REQUIRED ACTION ▸ Produce word for word the lines of the data below running from the one that has "[139,285,159,297] So ->" to the one that has "(373, 666) none -> [371,1065,391,1083] 】", inclusive, and no others.

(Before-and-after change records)
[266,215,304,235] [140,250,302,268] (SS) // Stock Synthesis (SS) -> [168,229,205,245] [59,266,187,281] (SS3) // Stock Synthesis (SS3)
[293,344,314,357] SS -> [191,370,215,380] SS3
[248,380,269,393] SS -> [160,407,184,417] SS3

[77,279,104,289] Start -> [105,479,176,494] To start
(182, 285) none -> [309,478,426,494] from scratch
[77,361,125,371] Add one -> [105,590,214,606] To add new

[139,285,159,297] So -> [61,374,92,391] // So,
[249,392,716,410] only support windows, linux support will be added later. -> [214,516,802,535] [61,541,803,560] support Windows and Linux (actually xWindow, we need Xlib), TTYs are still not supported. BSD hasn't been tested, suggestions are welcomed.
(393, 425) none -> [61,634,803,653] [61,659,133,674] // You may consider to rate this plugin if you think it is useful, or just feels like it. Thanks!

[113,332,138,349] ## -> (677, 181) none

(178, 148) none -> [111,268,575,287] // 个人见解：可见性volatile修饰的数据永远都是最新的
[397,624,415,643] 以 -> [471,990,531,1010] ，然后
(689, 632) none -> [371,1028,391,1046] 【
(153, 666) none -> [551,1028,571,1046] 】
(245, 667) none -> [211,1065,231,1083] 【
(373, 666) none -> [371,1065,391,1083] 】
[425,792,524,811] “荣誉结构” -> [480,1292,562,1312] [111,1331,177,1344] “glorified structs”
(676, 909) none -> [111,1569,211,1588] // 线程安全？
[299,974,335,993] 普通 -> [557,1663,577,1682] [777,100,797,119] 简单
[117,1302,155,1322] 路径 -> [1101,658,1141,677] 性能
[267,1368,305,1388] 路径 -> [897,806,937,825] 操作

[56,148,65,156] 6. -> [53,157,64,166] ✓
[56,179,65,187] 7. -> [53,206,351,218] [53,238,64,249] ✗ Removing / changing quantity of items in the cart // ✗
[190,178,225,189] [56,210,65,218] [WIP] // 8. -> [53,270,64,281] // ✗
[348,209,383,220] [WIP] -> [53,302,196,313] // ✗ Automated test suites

REPLY ▸
[139,285,159,297] So -> [61,374,92,391] // So,
[249,392,716,410] only support windows, linux support will be added later. -> [214,516,802,535] [61,541,803,560] support Windows and Linux (actually xWindow, we need Xlib), TTYs are still not supported. BSD hasn't been tested, suggestions are welcomed.
(393, 425) none -> [61,634,803,653] [61,659,133,674] // You may consider to rate this plugin if you think it is useful, or just feels like it. Thanks!

[113,332,138,349] ## -> (677, 181) none

(178, 148) none -> [111,268,575,287] // 个人见解：可见性volatile修饰的数据永远都是最新的
[397,624,415,643] 以 -> [471,990,531,1010] ，然后
(689, 632) none -> [371,1028,391,1046] 【
(153, 666) none -> [551,1028,571,1046] 】
(245, 667) none -> [211,1065,231,1083] 【
(373, 666) none -> [371,1065,391,1083] 】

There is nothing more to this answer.